---- Records supplied

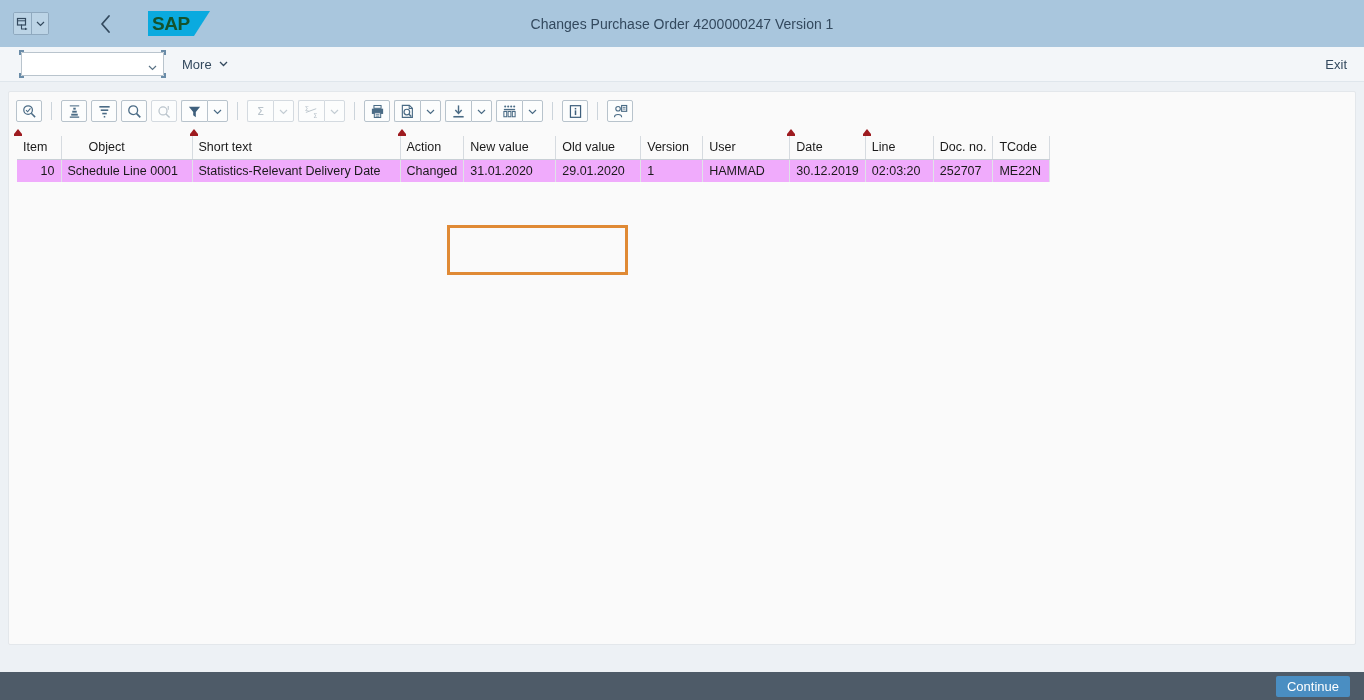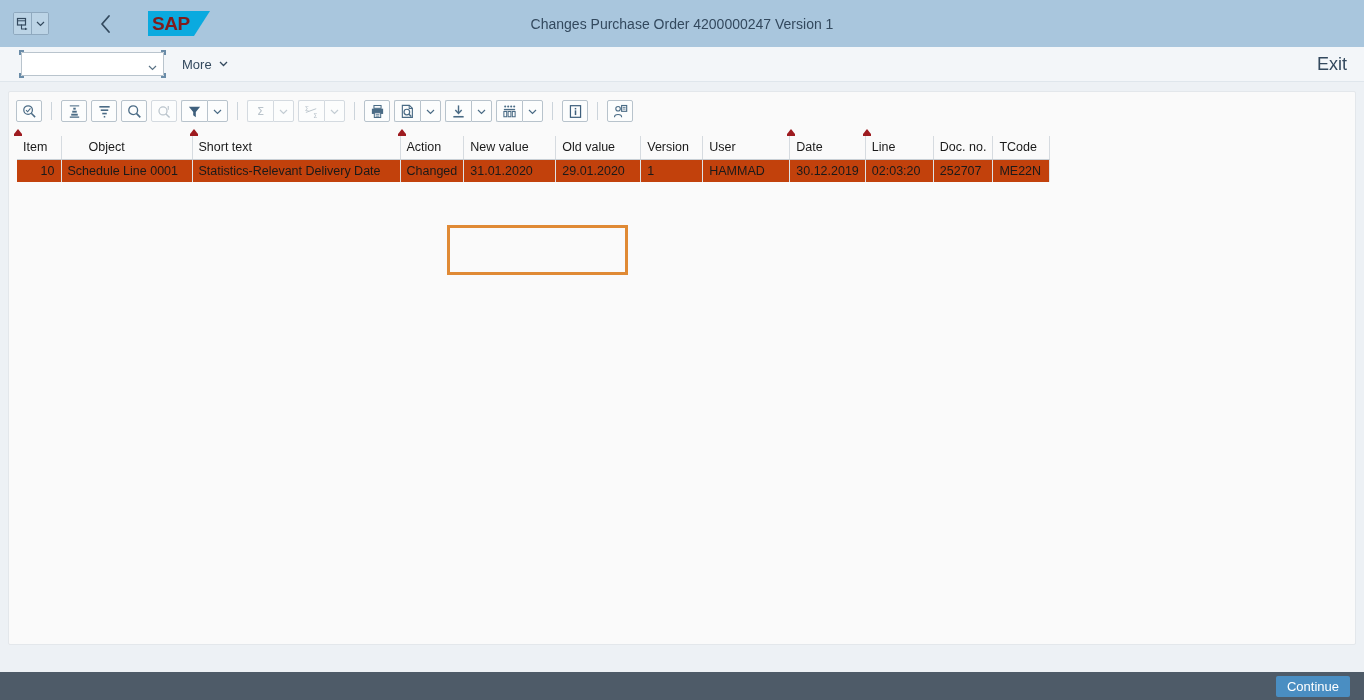--- a/index.html
+++ b/index.html
@@ -53,7 +53,7 @@
   }
   .sap-logo .txt {
     position: absolute; left: 4px; top: 2px;
-    font-size: 19px; font-weight: bold; color: #7f1d1d;
+    font-size: 19px; font-weight: bold; color: #14532d;
     letter-spacing: -0.5px; font-family: "Liberation Sans", sans-serif;
   }
   .shell-title {

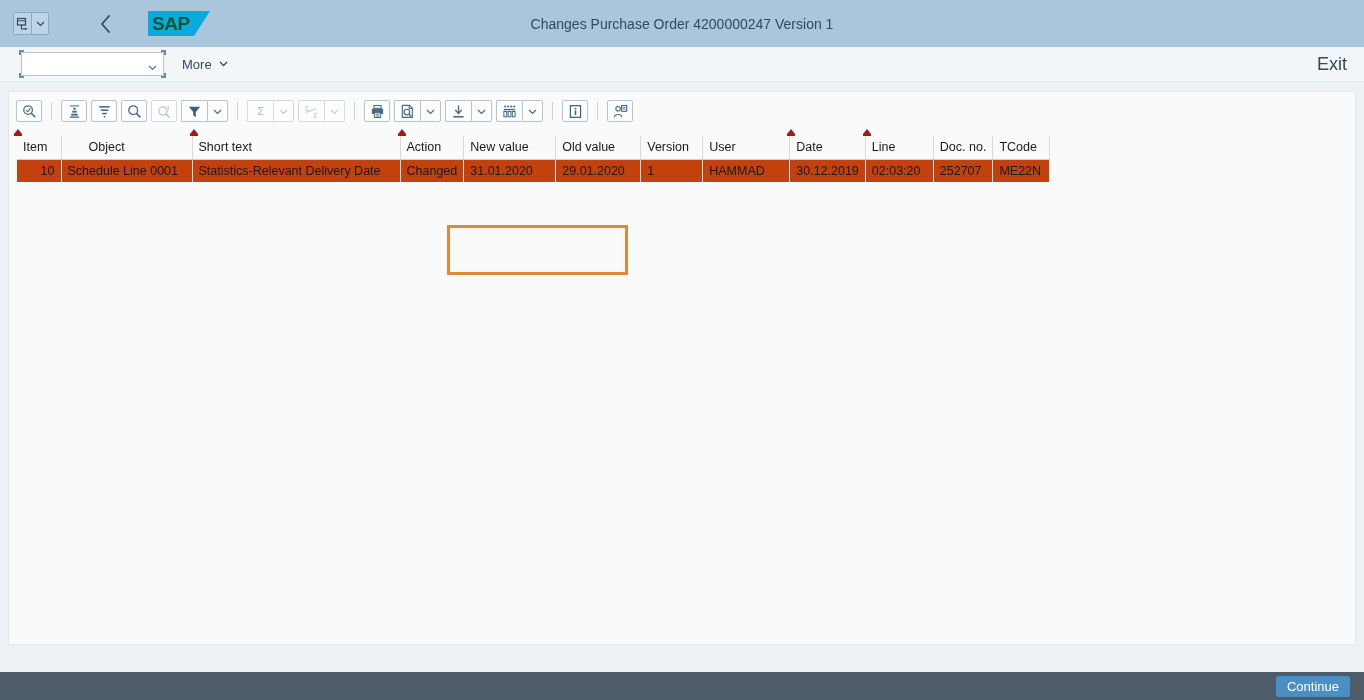--- a/index.html
+++ b/index.html
@@ -109,7 +109,7 @@
   .exit-btn {
     position: absolute; right: 17px; top: 0;
     height: 35px; display: flex; align-items: center;
-    font-size: 18px; color: #33495e; cursor: pointer;
+    font-size: 13px; color: #33495e; cursor: pointer;
   }
 
   

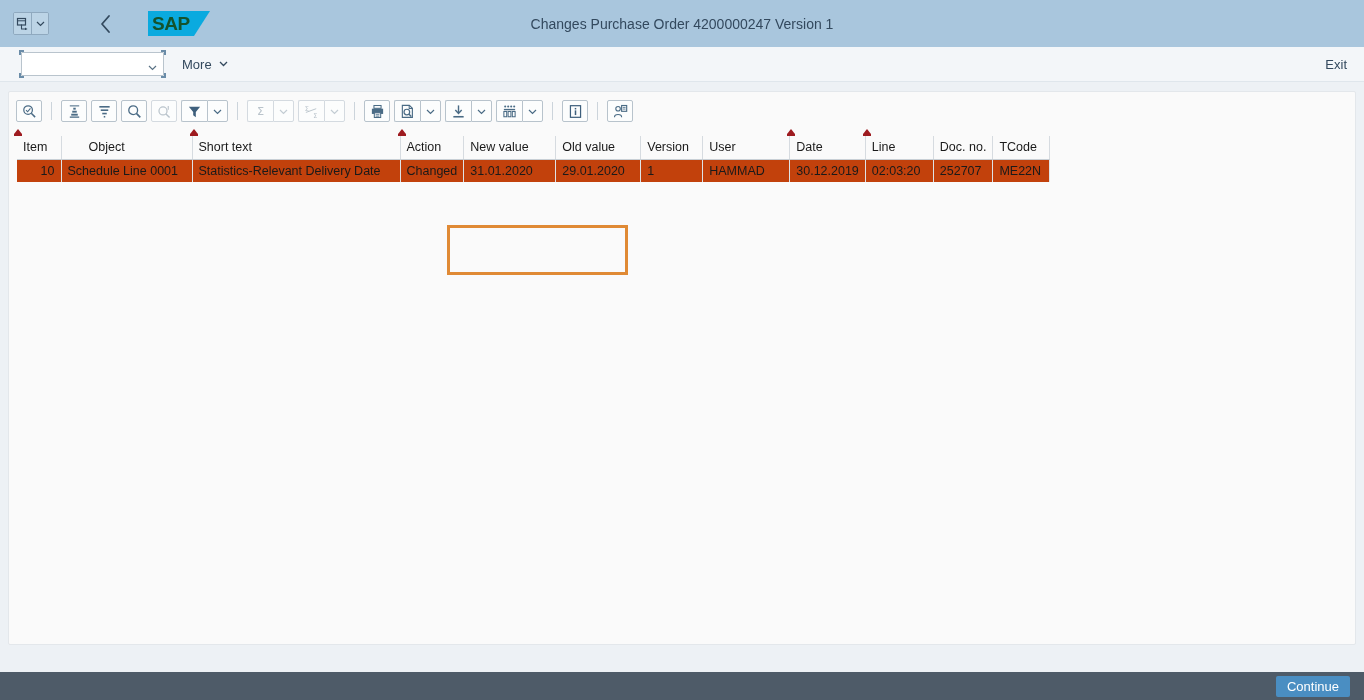--- a/index.html
+++ b/index.html
@@ -183,7 +183,7 @@
     white-space: nowrap;
   }
   .grid td {
-    background: #c2410c;
+    background: #f0abfc;
     border-right: 1px solid #dfe3e7;
     height: 23px;
     padding: 0 6px;

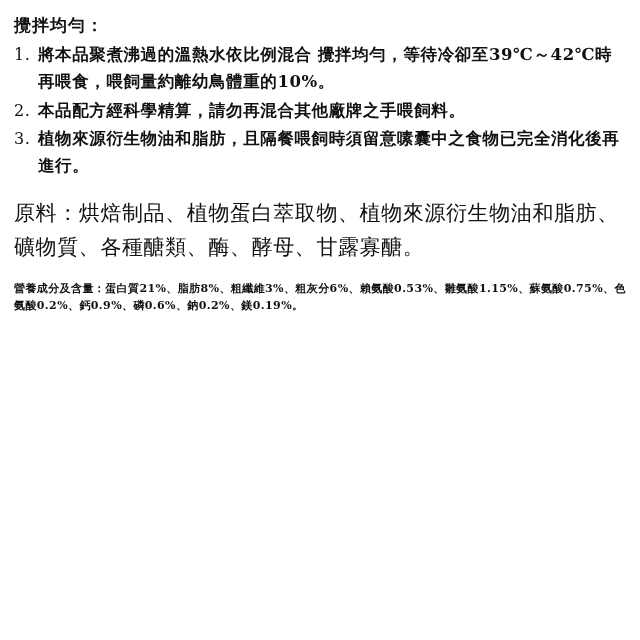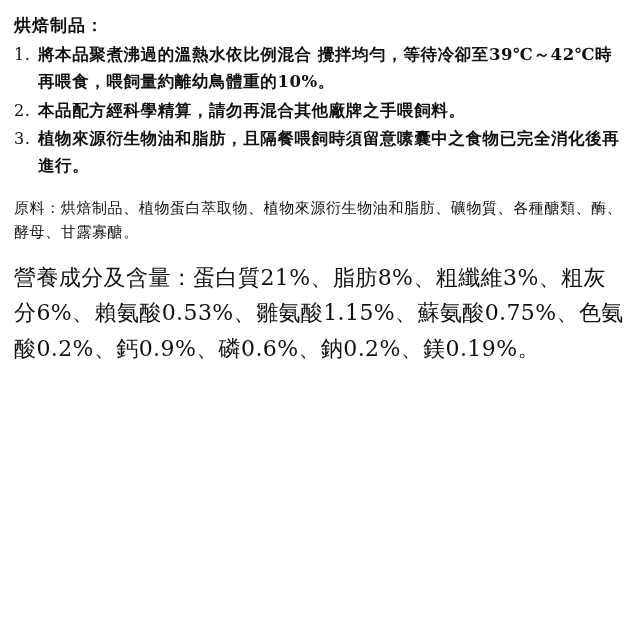--- a/index.html
+++ b/index.html
@@ -76,7 +76,7 @@
 
 <div class="page">
 
-  <div class="heading">烘焙制品：</div>
+  <div class="heading">攪拌均勻：</div>
 
   <div class="numbered">
     <div class="num-item">

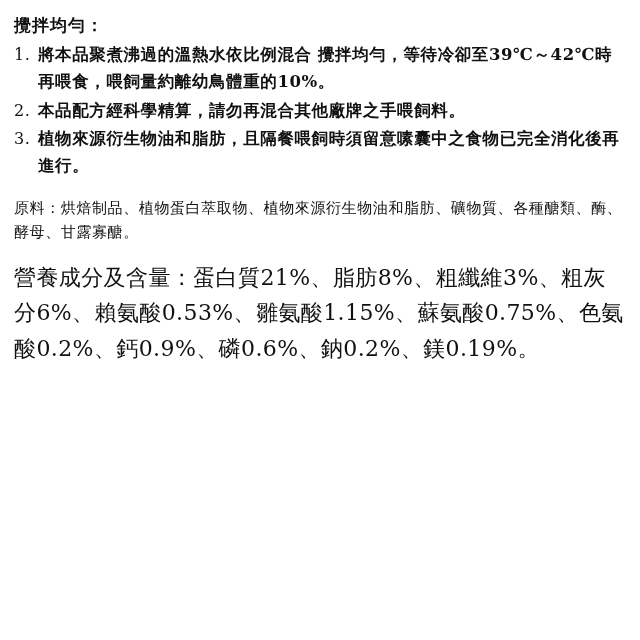--- a/index.html
+++ b/index.html
@@ -53,7 +53,7 @@
     font-weight: bold;
   }
   .para {
-    font-size: 15px;
+    font-size: 21px;
     line-height: 1.62;
     letter-spacing: 0.6px;
     margin: 0;

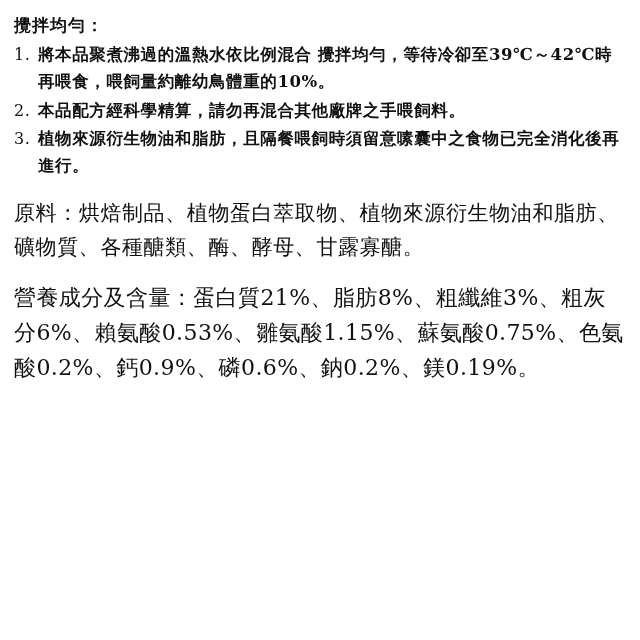--- a/index.html
+++ b/index.html
@@ -62,8 +62,8 @@
     margin-top: 16px;
   }
   .nutri {
-    font-weight: normal;
-    font-size: 22px;
+    font-weight: bold;
+    font-size: 11px;
     line-height: 1.6;
     letter-spacing: 0.4px;
   }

--------

▶ **Instructions to follow**:
Transcribe all records verbatim and omit each image.

▶ **Result**:
--- a/index.html
+++ b/index.html
@@ -53,7 +53,7 @@
   }
   .sap-logo .txt {
     position: absolute; left: 4px; top: 2px;
-    font-size: 19px; font-weight: bold; color: #7f1d1d;
+    font-size: 19px; font-weight: bold; color: #14532d;
     letter-spacing: -0.5px; font-family: "Liberation Sans", sans-serif;
   }
   .shell-title {

--- a/index.html
+++ b/index.html
@@ -109,7 +109,7 @@
   .exit-btn {
     position: absolute; right: 17px; top: 0;
     height: 35px; display: flex; align-items: center;
-    font-size: 18px; color: #33495e; cursor: pointer;
+    font-size: 13px; color: #33495e; cursor: pointer;
   }
 
   

--- a/index.html
+++ b/index.html
@@ -183,7 +183,7 @@
     white-space: nowrap;
   }
   .grid td {
-    background: #c2410c;
+    background: #f0abfc;
     border-right: 1px solid #dfe3e7;
     height: 23px;
     padding: 0 6px;

--- a/index.html
+++ b/index.html
@@ -76,7 +76,7 @@
 
 <div class="page">
 
-  <div class="heading">烘焙制品：</div>
+  <div class="heading">攪拌均勻：</div>
 
   <div class="numbered">
     <div class="num-item">

--- a/index.html
+++ b/index.html
@@ -53,7 +53,7 @@
     font-weight: bold;
   }
   .para {
-    font-size: 15px;
+    font-size: 21px;
     line-height: 1.62;
     letter-spacing: 0.6px;
     margin: 0;

--- a/index.html
+++ b/index.html
@@ -62,8 +62,8 @@
     margin-top: 16px;
   }
   .nutri {
-    font-weight: normal;
-    font-size: 22px;
+    font-weight: bold;
+    font-size: 11px;
     line-height: 1.6;
     letter-spacing: 0.4px;
   }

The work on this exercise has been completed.